DATA RECORDS START
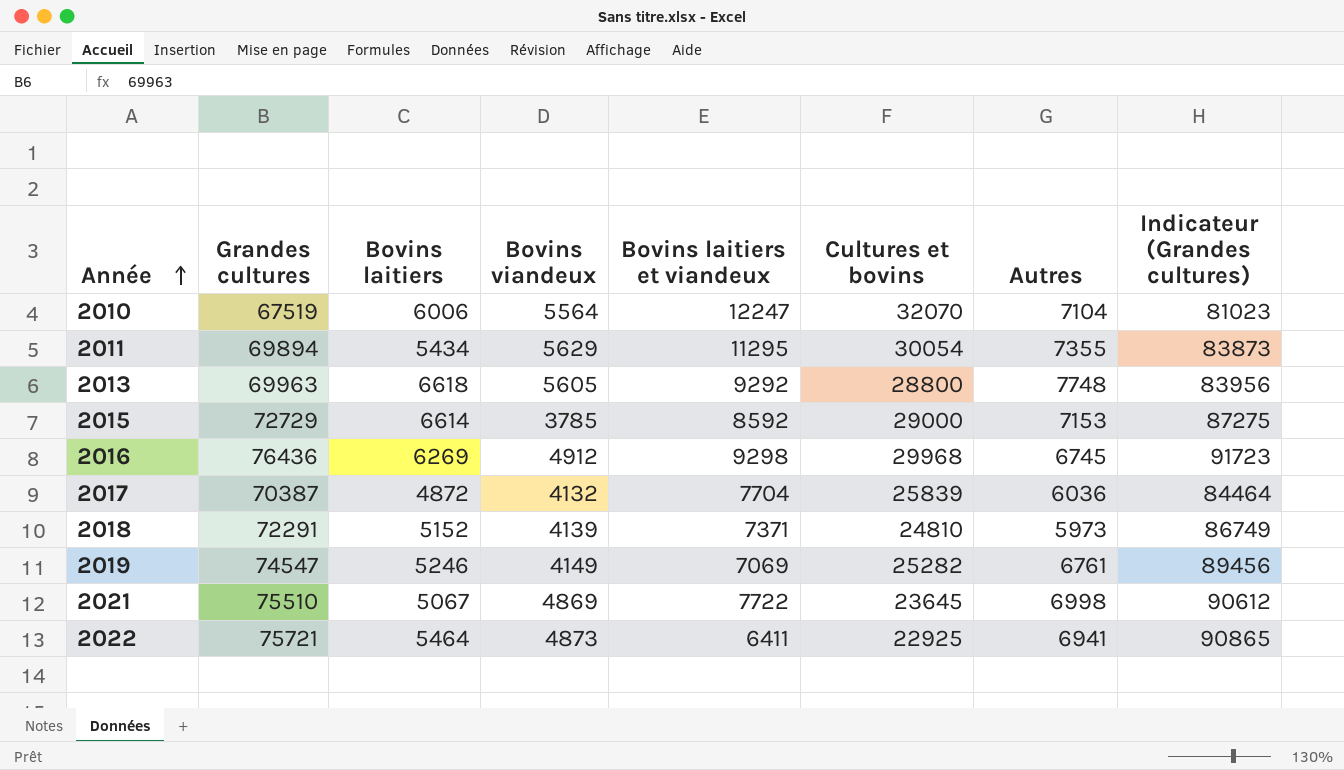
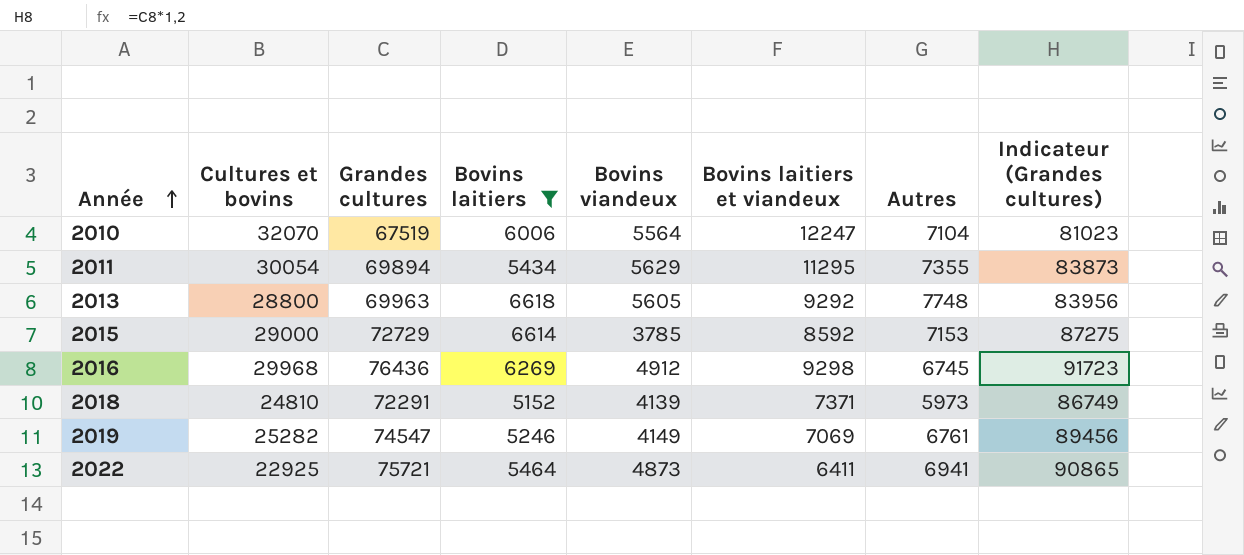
filter: none -> Bovins laitiers >= 5152
column Cultures et bovins | position: 6 -> 2

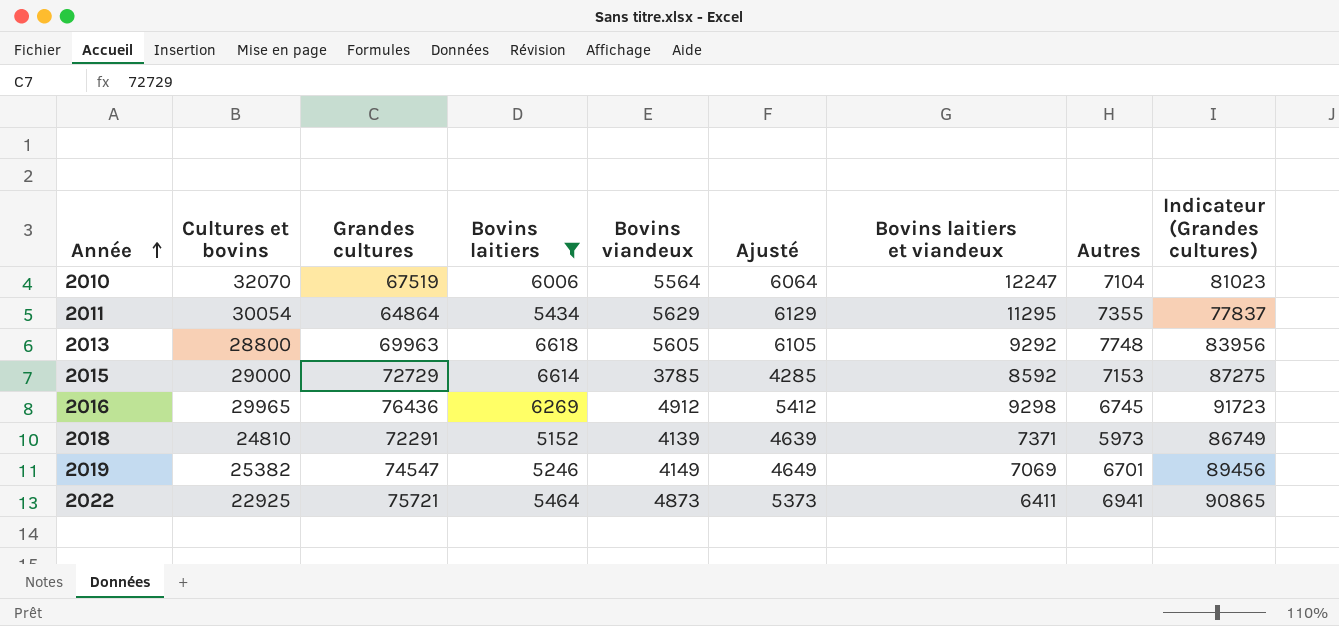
column Ajusté | formula: none -> [Bovins viandeux] + 500
2011 | Grandes cultures: 69894 -> 64864
2011 | Indicateur (Grandes cultures): 83873 -> 77837
2016 | Cultures et bovins: 29968 -> 29965
2019 | Cultures et bovins: 25282 -> 25382
2019 | Autres: 6761 -> 6701

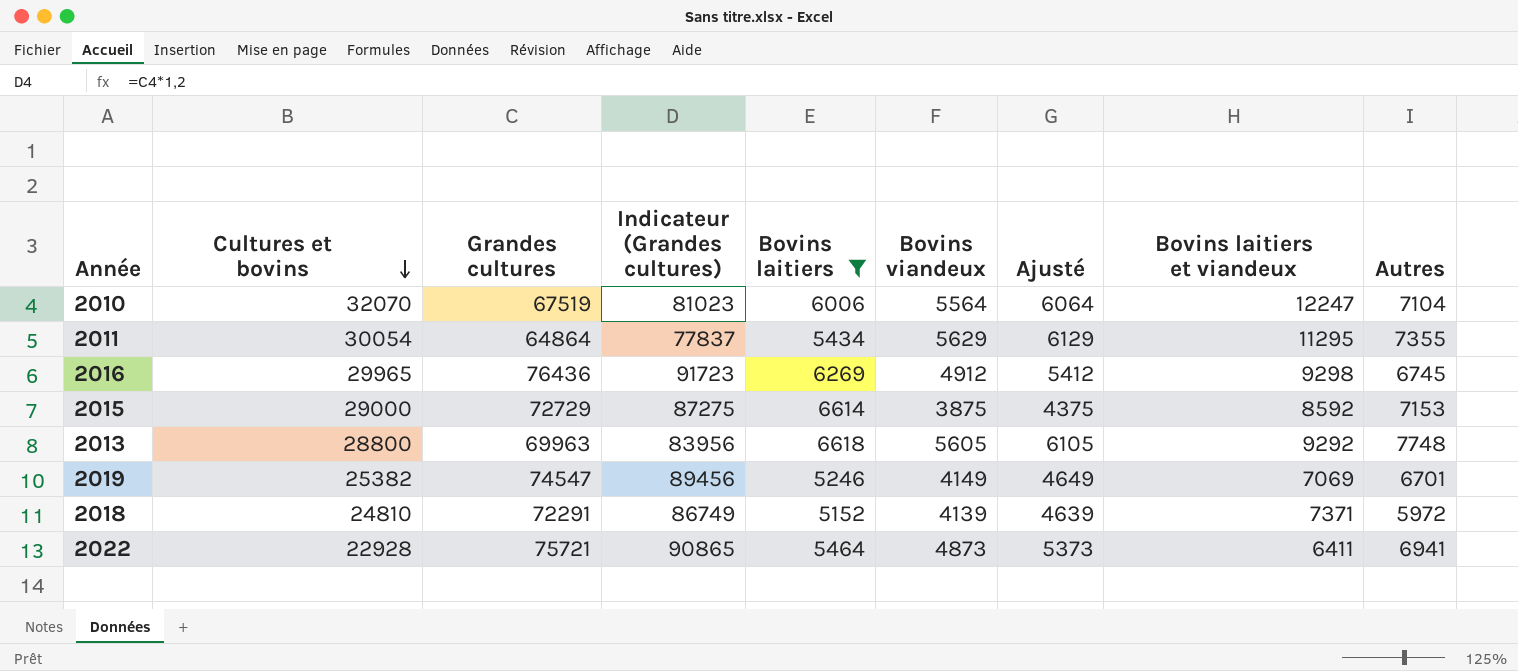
row order: Année ascending -> Cultures et bovins descending
column Indicateur (Grandes cultures) | position: 9 -> 4
2015 | Bovins viandeux: 3785 -> 3875
2015 | Ajusté: 4285 -> 4375
2018 | Autres: 5973 -> 5972
2022 | Cultures et bovins: 22925 -> 22928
DATA RECORDS END
» **EXERCISE AIM**
For every line in the listing above that mentions the word "position", make a copy.

» **SOLUTION TO THE PROBLEM**
column Cultures et bovins | position: 6 -> 2
column Indicateur (Grandes cultures) | position: 9 -> 4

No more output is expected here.